Corvil mitigates this risk by providing independent and continuous visibility into clock synchronization with NIST (UTC) traceability. Automated and on-demand reports on synchronization status directly address any concerns raised by the regulator. Corvil’s integrated transaction monitoring and order lifecycle recording also simplify proactive oversight for compliance teams.
Another lesson learned was that compliance teams need reporting capabilities that connect clock sync monitoring with the orders and transactions that occur. This is something that Corvil makes light work of, by integrating order record capture with automated synchronization status tracking.
Trading events are automatically captured along with the associated clock synchronization status (see screenshot). Complete information about impacted trading events is available on demand, improving the productivity of the compliance team. Better still, this oversight is implemented without the need for extensive data integration projects, system log consolidation or manual correlation.

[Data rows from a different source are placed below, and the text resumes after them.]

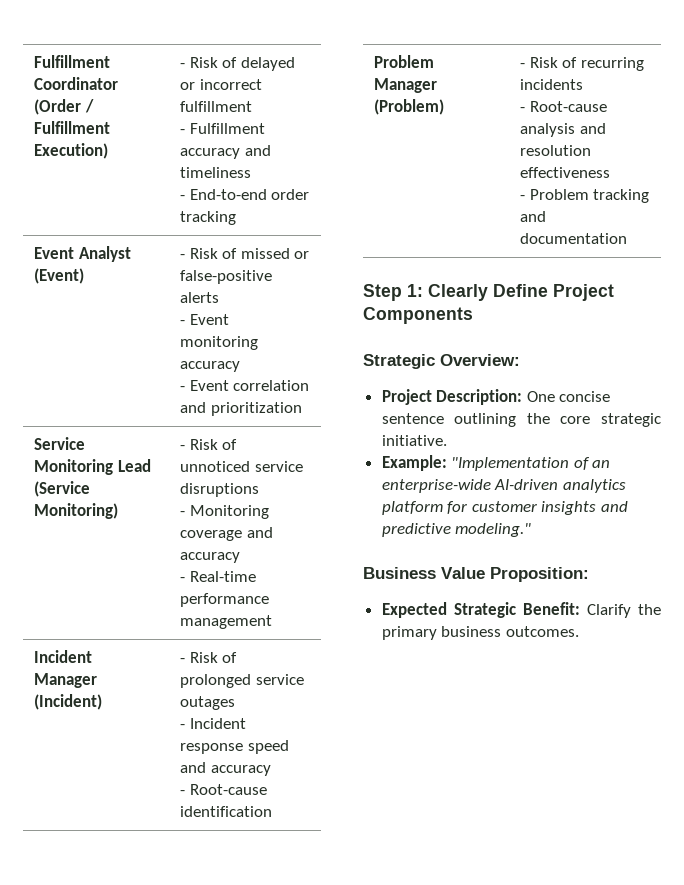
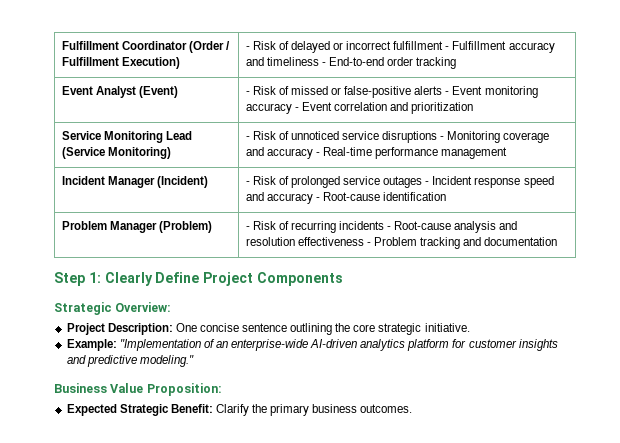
- Fulfillment Coordinator (Order / Fulfillment Execution) | - Risk of delayed or incorrect fulfillment
- - Fulfillment accuracy and timeliness
- - End-to-end order tracking
+ Fulfillment Coordinator (Order / Fulfillment Execution) | - Risk of delayed or incorrect fulfillment - Fulfillment accuracy and timeliness - End-to-end order tracking
- Event Analyst (Event) | - Risk of missed or false-positive alerts
- - Event monitoring accuracy
- - Event correlation and prioritization
+ Event Analyst (Event) | - Risk of missed or false-positive alerts - Event monitoring accuracy - Event correlation and prioritization
- Service Monitoring Lead (Service Monitoring) | - Risk of unnoticed service disruptions
- - Monitoring coverage and accuracy
- - Real-time performance management
+ Service Monitoring Lead (Service Monitoring) | - Risk of unnoticed service disruptions - Monitoring coverage and accuracy - Real-time performance management
- Incident Manager (Incident) | - Risk of prolonged service outages
- - Incident response speed and accuracy
- - Root-cause identification
+ Incident Manager (Incident) | - Risk of prolonged service outages - Incident response speed and accuracy - Root-cause identification
- Problem Manager (Problem) | - Risk of recurring incidents
- - Root-cause analysis and resolution effectiveness
- - Problem tracking and documentation
+ Problem Manager (Problem) | - Risk of recurring incidents - Root-cause analysis and resolution effectiveness - Problem tracking and documentation

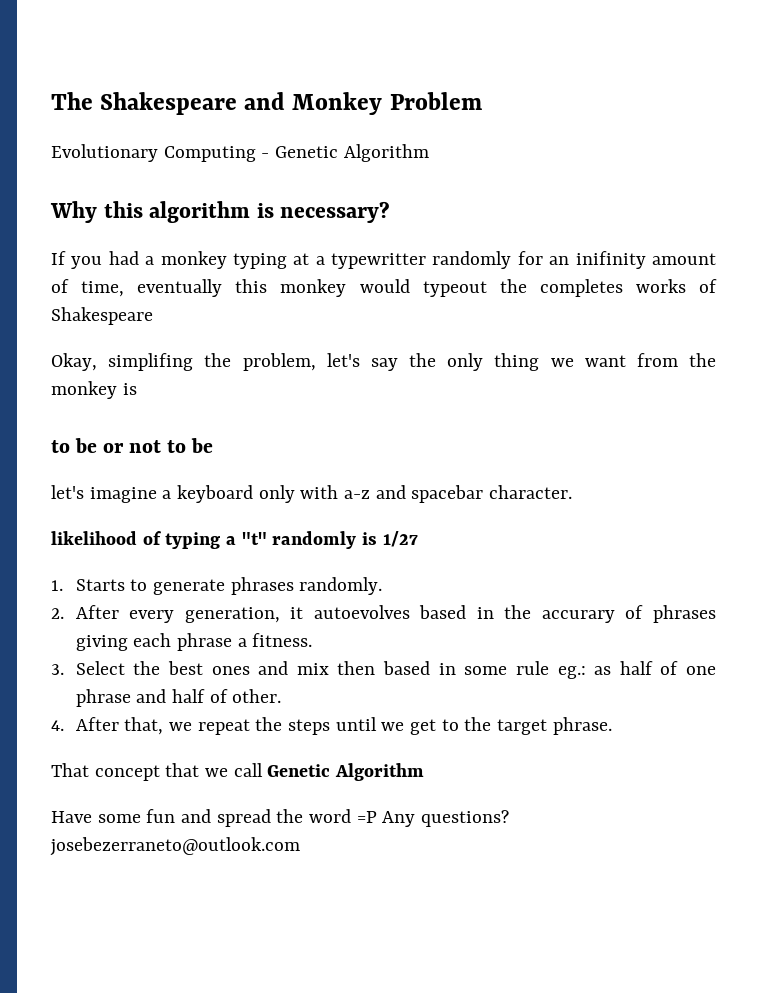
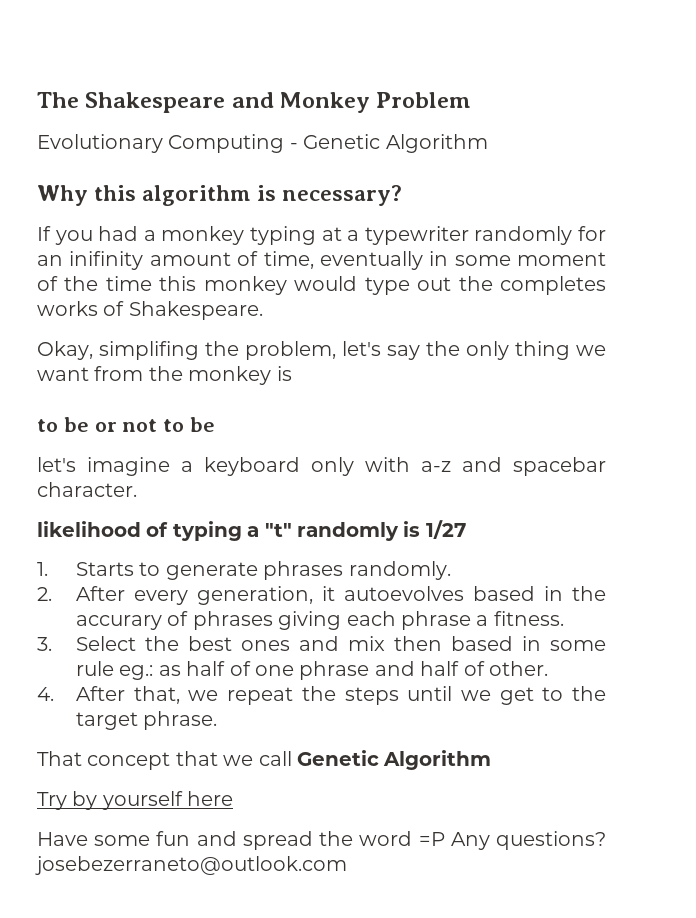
- If you had a monkey typing at a typewritter randomly for an inifinity amount of time, eventually this monkey would typeout the completes works of Shakespeare
+ If you had a monkey typing at a typewriter randomly for an inifinity amount of time, eventually in some moment of the time this monkey would type out the completes works of Shakespeare.
+ Try by yourself here

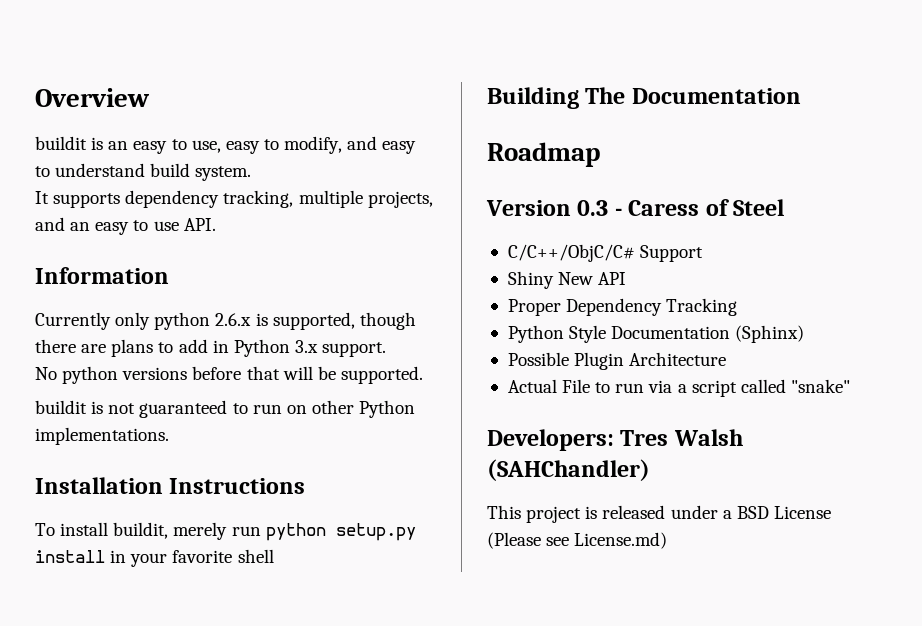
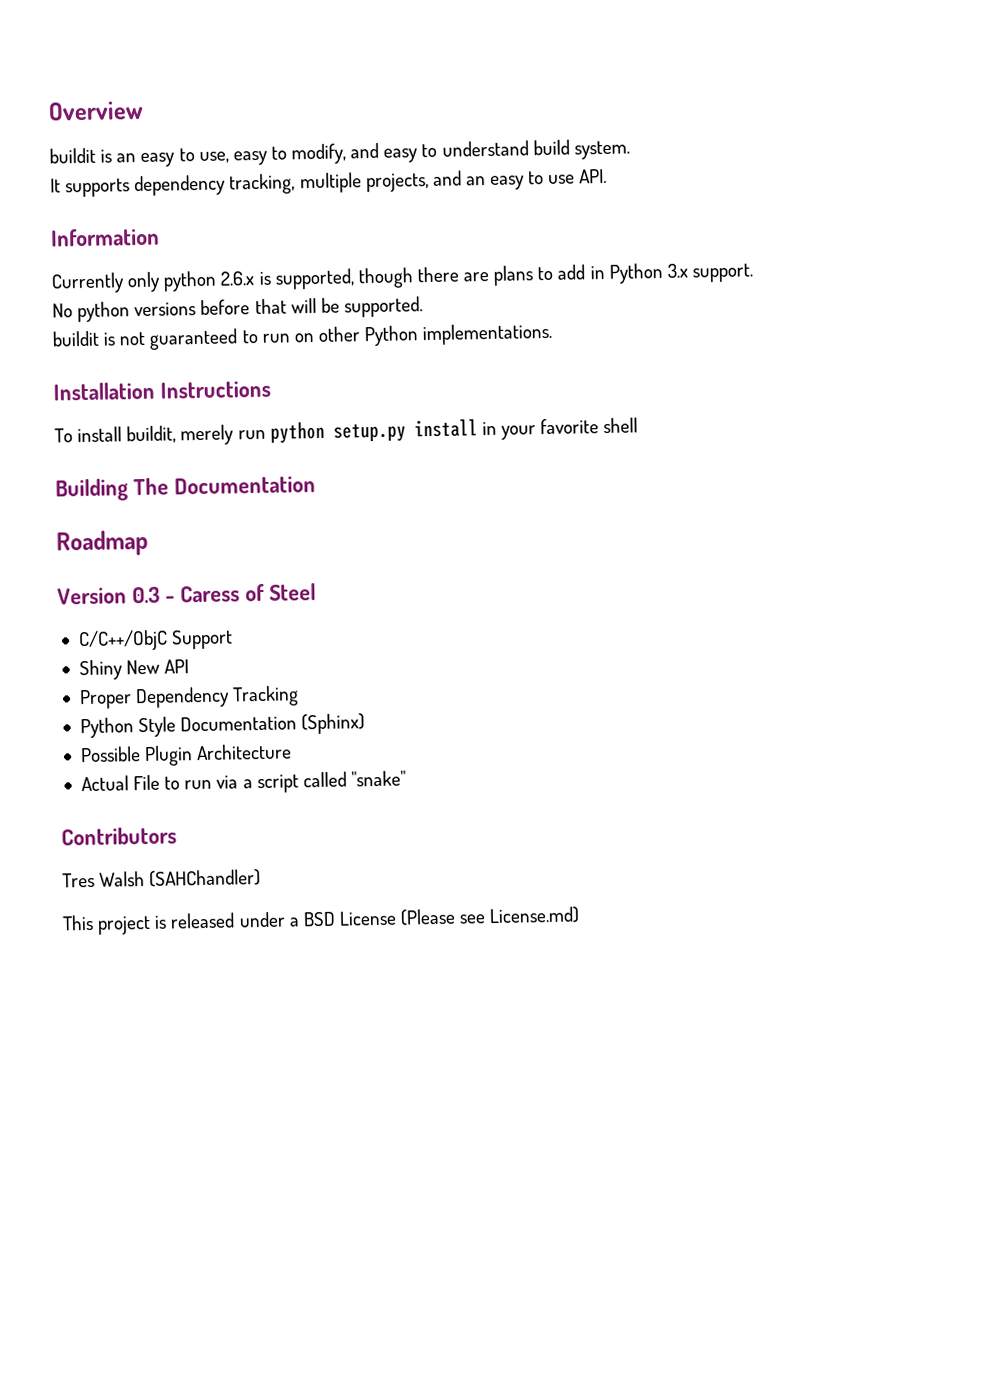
- C/C++/ObjC/C# Support
+ C/C++/ObjC Support
- Developers: Tres Walsh (SAHChandler)
+ Contributors
+ Tres Walsh (SAHChandler)

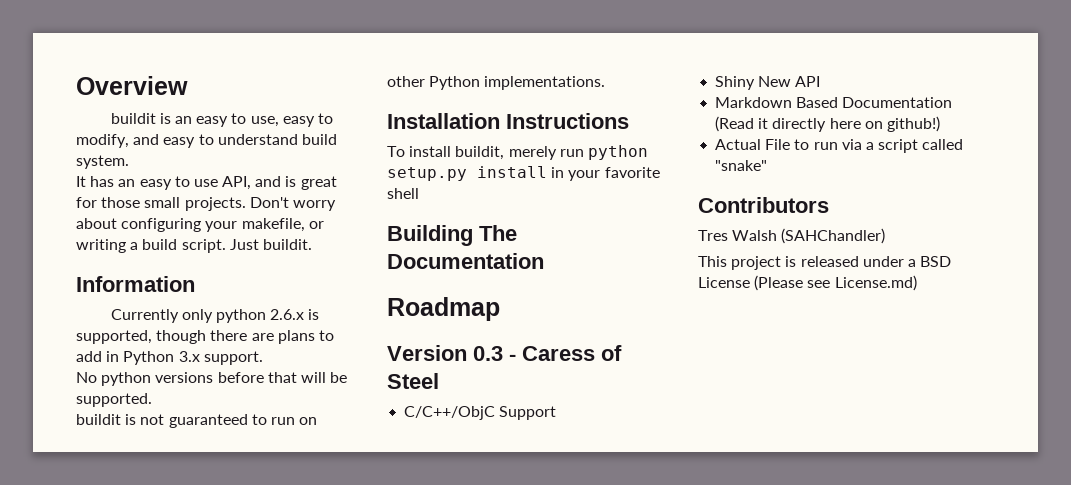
- It supports dependency tracking, multiple projects, and an easy to use API.
+ It has an easy to use API, and is great for those small projects. Don't worry about configuring your makefile, or writing a build script. Just buildit.
- Proper Dependency Tracking
- Python Style Documentation (Sphinx)
- Possible Plugin Architecture
+ Markdown Based Documentation (Read it directly here on github!)

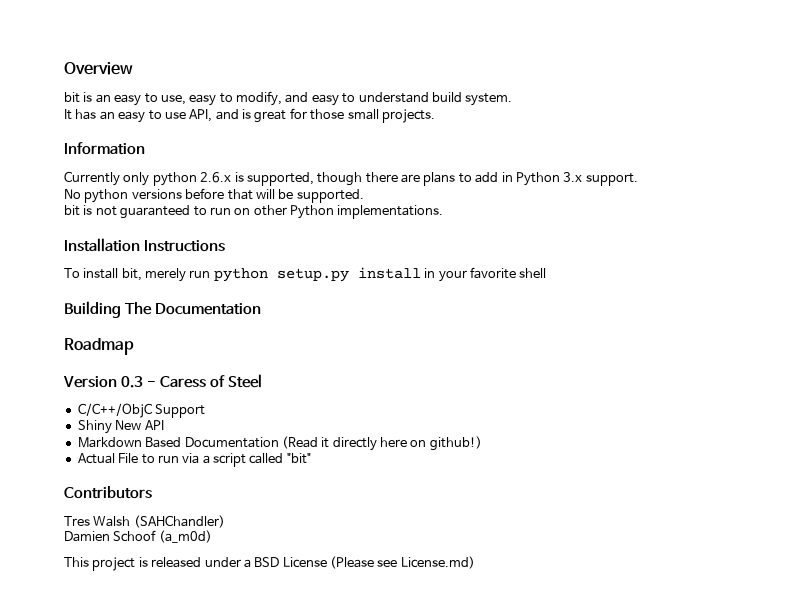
- buildit is an easy to use, easy to modify, and easy to understand build system.
+ bit is an easy to use, easy to modify, and easy to understand build system.
- Don't worry about configuring your makefile, or writing a build script. Just buildit.
- buildit is not guaranteed to run on other Python implementations.
+ bit is not guaranteed to run on other Python implementations.
- To install buildit, merely run python setup.py install in your favorite shell
+ To install bit, merely run python setup.py install in your favorite shell
- Actual File to run via a script called "snake"
+ Actual File to run via a script called "bit"
+ Damien Schoof (a_m0d)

Our machine-time analytics platform is already widely used and trusted by the largest trading venues and market participants. For example, one customer accelerated their compliance project timeline by three months by replacing manual processes dependent on bespoke system logging for UTC traceability with Corvil.
This is just one example of why our industry recognition includes RegTech 2018 “Best Time Synchronisation Solution” and “Best Time-Stamping/Latency Measurement System” at the 2018 Intelligent Trading Technology Awards and why Corvil is included in the 2019 RegTech 100 List of the World's Most Innovative Technologies.
The good news for traders seeking CAT compliance is that the Corvil solution is cost-effective, because we gather reportable event data non-intrusively, minimizing the need to retrofit trading systems to meet regulatory demands. Deployed as an overlay on existing infrastructure, there is no need to reconfigure systems or opt in to flows. Clock-synchronized transactional data is streamed reliably from Corvil appliances to databases and big data platforms (e.g., Amazon Kinesis, kDB, Hadoop, etc.) as well as third-party providers in real-time. So not only do you lower the regulatory tail-risk of non-compliance, you do it in a way that reduces cost and complexity.